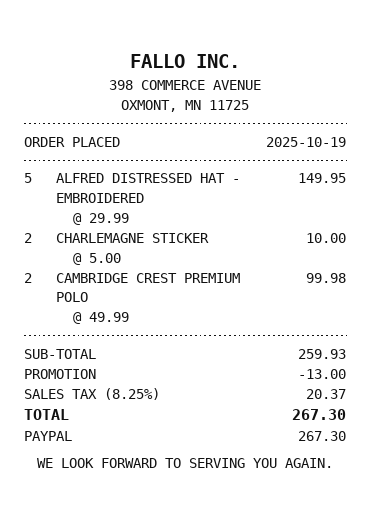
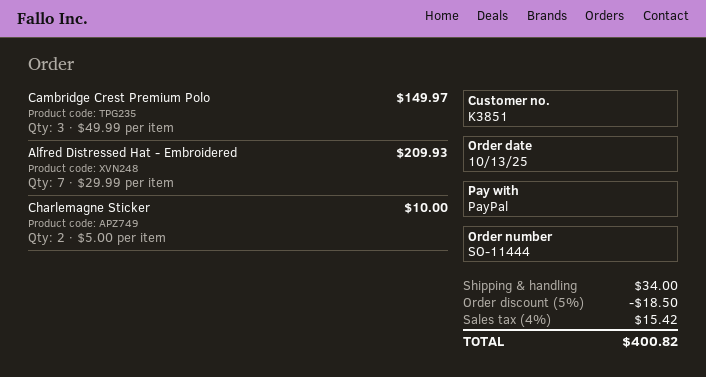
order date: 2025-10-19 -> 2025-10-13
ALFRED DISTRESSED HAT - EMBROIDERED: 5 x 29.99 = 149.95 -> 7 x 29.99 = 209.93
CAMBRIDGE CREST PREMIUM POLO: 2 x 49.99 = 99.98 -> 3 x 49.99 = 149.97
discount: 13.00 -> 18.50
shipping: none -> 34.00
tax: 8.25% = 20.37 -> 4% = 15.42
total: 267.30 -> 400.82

--

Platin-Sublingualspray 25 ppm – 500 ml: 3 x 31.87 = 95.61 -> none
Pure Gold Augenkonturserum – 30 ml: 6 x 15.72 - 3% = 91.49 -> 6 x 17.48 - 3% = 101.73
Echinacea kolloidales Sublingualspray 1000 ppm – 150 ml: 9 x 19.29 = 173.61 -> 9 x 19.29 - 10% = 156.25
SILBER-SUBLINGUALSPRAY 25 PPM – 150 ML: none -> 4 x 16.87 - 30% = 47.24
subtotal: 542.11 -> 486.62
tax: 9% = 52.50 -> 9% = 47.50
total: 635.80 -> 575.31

...

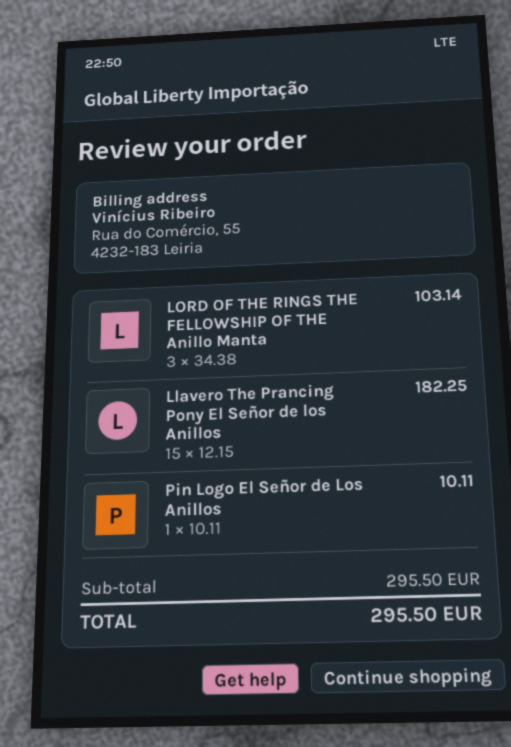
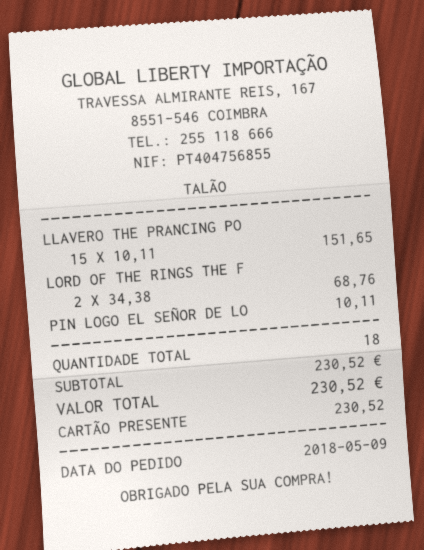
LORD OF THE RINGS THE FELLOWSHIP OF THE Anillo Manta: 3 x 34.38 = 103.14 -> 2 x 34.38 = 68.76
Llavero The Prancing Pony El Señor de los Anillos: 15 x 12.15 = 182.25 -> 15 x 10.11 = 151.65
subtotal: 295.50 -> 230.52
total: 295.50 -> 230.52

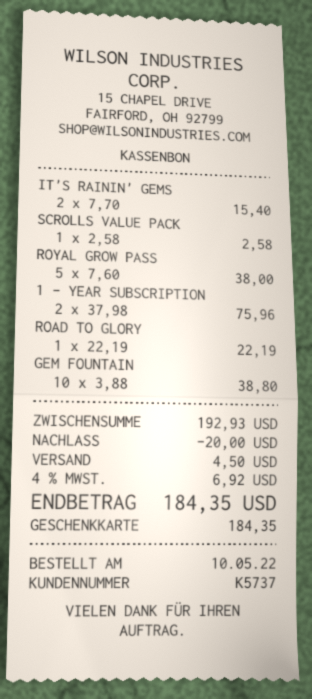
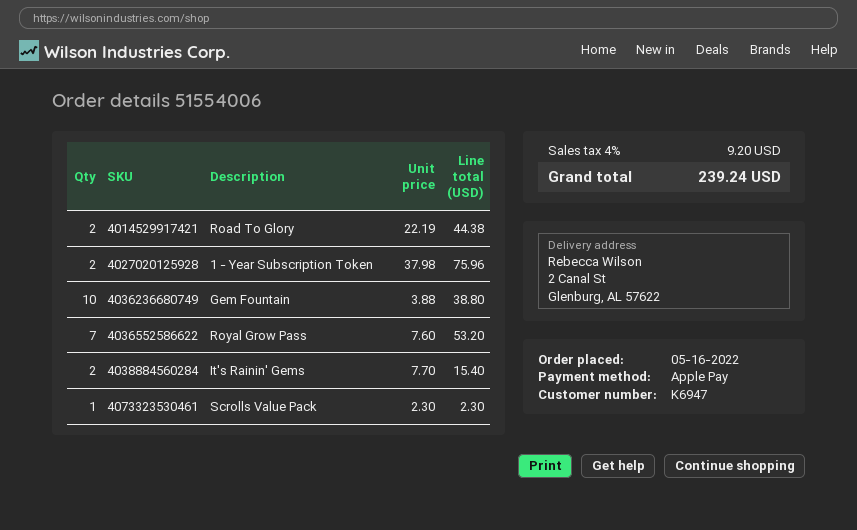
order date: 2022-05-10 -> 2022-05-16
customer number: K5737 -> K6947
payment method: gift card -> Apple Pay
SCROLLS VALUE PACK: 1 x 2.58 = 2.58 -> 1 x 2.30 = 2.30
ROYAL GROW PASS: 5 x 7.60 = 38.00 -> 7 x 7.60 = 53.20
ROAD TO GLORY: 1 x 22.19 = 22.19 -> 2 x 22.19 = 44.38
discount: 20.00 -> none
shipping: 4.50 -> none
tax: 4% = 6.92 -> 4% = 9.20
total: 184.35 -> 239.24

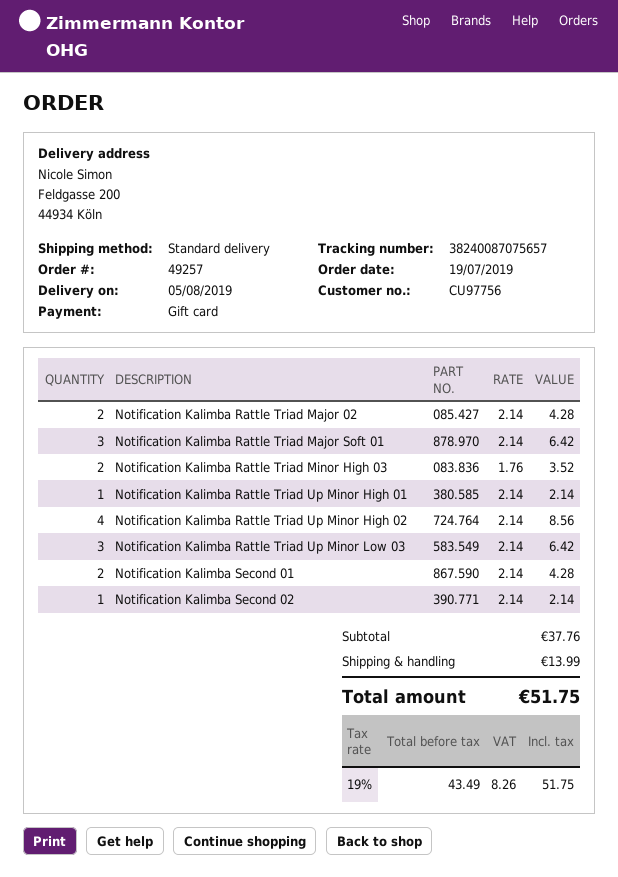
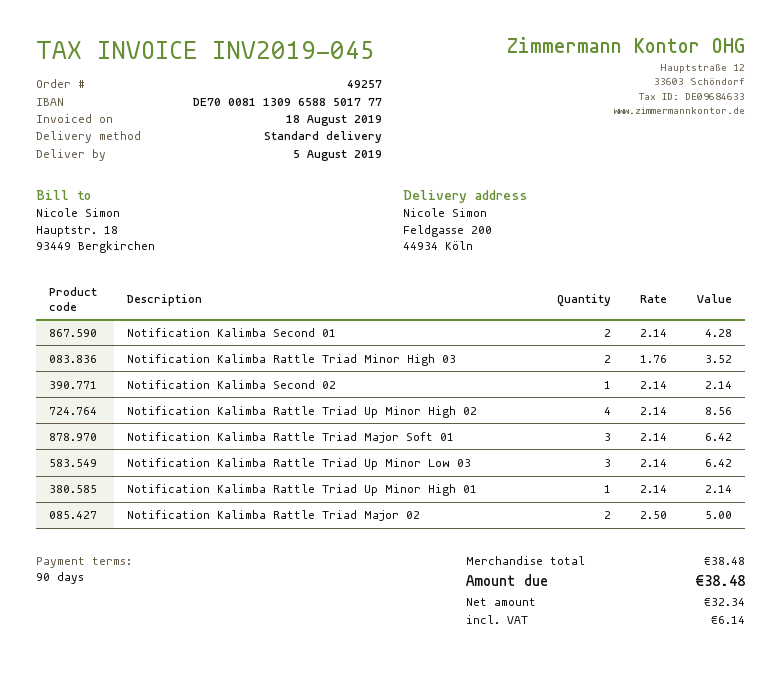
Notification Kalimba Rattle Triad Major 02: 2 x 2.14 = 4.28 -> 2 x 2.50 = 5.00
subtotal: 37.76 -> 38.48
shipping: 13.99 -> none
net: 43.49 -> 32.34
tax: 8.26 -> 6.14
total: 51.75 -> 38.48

** WORK TASK **
Which lines in the records above contain the word "subtotal"? Return each of them.

** SOLUTION FOR THIS TASK **
subtotal: 542.11 -> 486.62
subtotal: 295.50 -> 230.52
subtotal: 37.76 -> 38.48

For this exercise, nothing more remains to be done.